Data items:
- - -

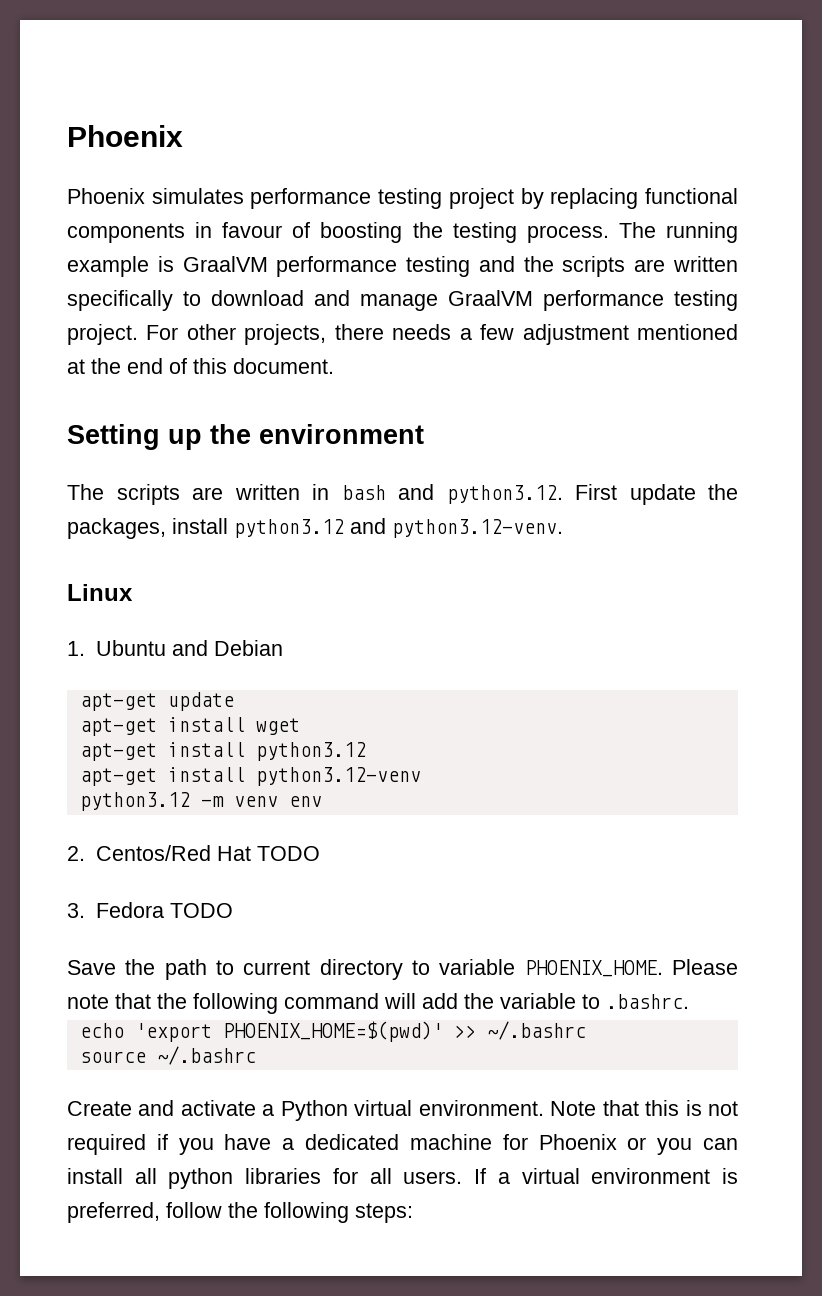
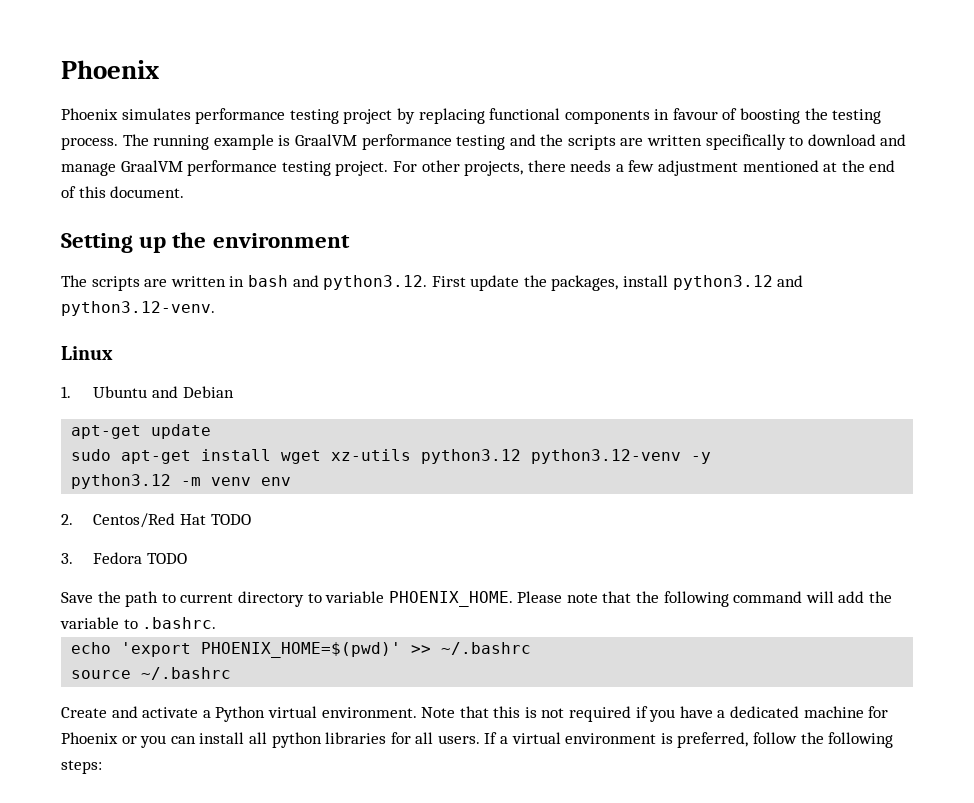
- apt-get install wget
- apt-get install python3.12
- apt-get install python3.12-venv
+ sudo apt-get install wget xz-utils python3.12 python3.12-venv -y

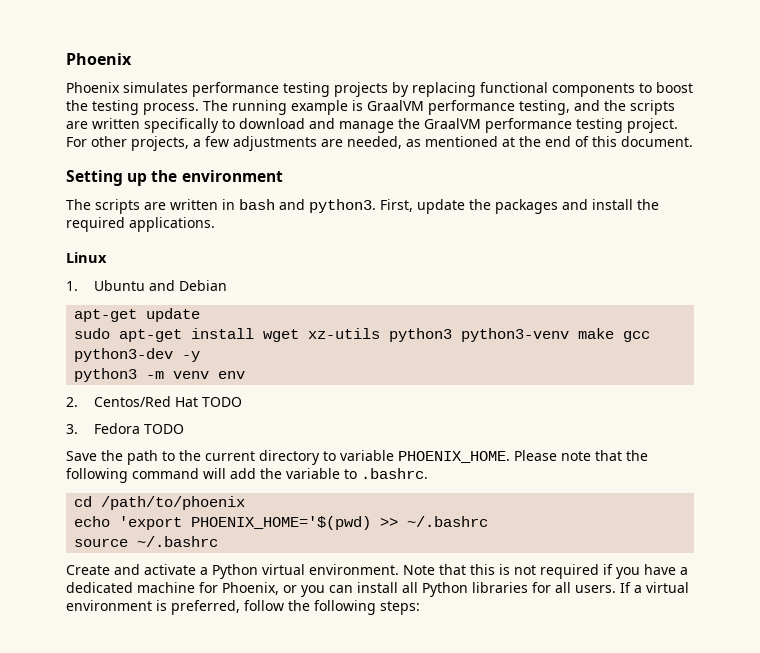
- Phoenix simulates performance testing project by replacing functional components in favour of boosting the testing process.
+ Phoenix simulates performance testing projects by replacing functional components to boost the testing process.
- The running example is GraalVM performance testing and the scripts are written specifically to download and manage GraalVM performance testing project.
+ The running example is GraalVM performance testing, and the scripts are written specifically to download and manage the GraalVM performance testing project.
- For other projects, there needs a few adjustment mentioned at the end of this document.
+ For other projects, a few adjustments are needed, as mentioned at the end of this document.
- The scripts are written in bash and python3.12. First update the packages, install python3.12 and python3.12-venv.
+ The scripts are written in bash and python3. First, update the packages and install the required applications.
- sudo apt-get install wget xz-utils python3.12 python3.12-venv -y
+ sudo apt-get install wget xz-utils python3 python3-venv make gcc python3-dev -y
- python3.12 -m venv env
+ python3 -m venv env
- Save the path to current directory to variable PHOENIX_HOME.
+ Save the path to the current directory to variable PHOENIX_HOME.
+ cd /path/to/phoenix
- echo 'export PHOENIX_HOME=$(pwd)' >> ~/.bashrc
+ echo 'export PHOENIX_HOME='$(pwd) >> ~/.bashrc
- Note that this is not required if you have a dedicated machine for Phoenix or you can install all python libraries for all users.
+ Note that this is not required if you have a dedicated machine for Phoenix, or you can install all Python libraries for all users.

- - -

REQUIREMENT: Transcribe every entry exactly. Leave out the pictures.

SOLUTION FOR THIS TASK:
- apt-get install wget
- apt-get install python3.12
- apt-get install python3.12-venv
+ sudo apt-get install wget xz-utils python3.12 python3.12-venv -y

- Phoenix simulates performance testing project by replacing functional components in favour of boosting the testing process.
+ Phoenix simulates performance testing projects by replacing functional components to boost the testing process.
- The running example is GraalVM performance testing and the scripts are written specifically to download and manage GraalVM performance testing project.
+ The running example is GraalVM performance testing, and the scripts are written specifically to download and manage the GraalVM performance testing project.
- For other projects, there needs a few adjustment mentioned at the end of this document.
+ For other projects, a few adjustments are needed, as mentioned at the end of this document.
- The scripts are written in bash and python3.12. First update the packages, install python3.12 and python3.12-venv.
+ The scripts are written in bash and python3. First, update the packages and install the required applications.
- sudo apt-get install wget xz-utils python3.12 python3.12-venv -y
+ sudo apt-get install wget xz-utils python3 python3-venv make gcc python3-dev -y
- python3.12 -m venv env
+ python3 -m venv env
- Save the path to current directory to variable PHOENIX_HOME.
+ Save the path to the current directory to variable PHOENIX_HOME.
+ cd /path/to/phoenix
- echo 'export PHOENIX_HOME=$(pwd)' >> ~/.bashrc
+ echo 'export PHOENIX_HOME='$(pwd) >> ~/.bashrc
- Note that this is not required if you have a dedicated machine for Phoenix or you can install all python libraries for all users.
+ Note that this is not required if you have a dedicated machine for Phoenix, or you can install all Python libraries for all users.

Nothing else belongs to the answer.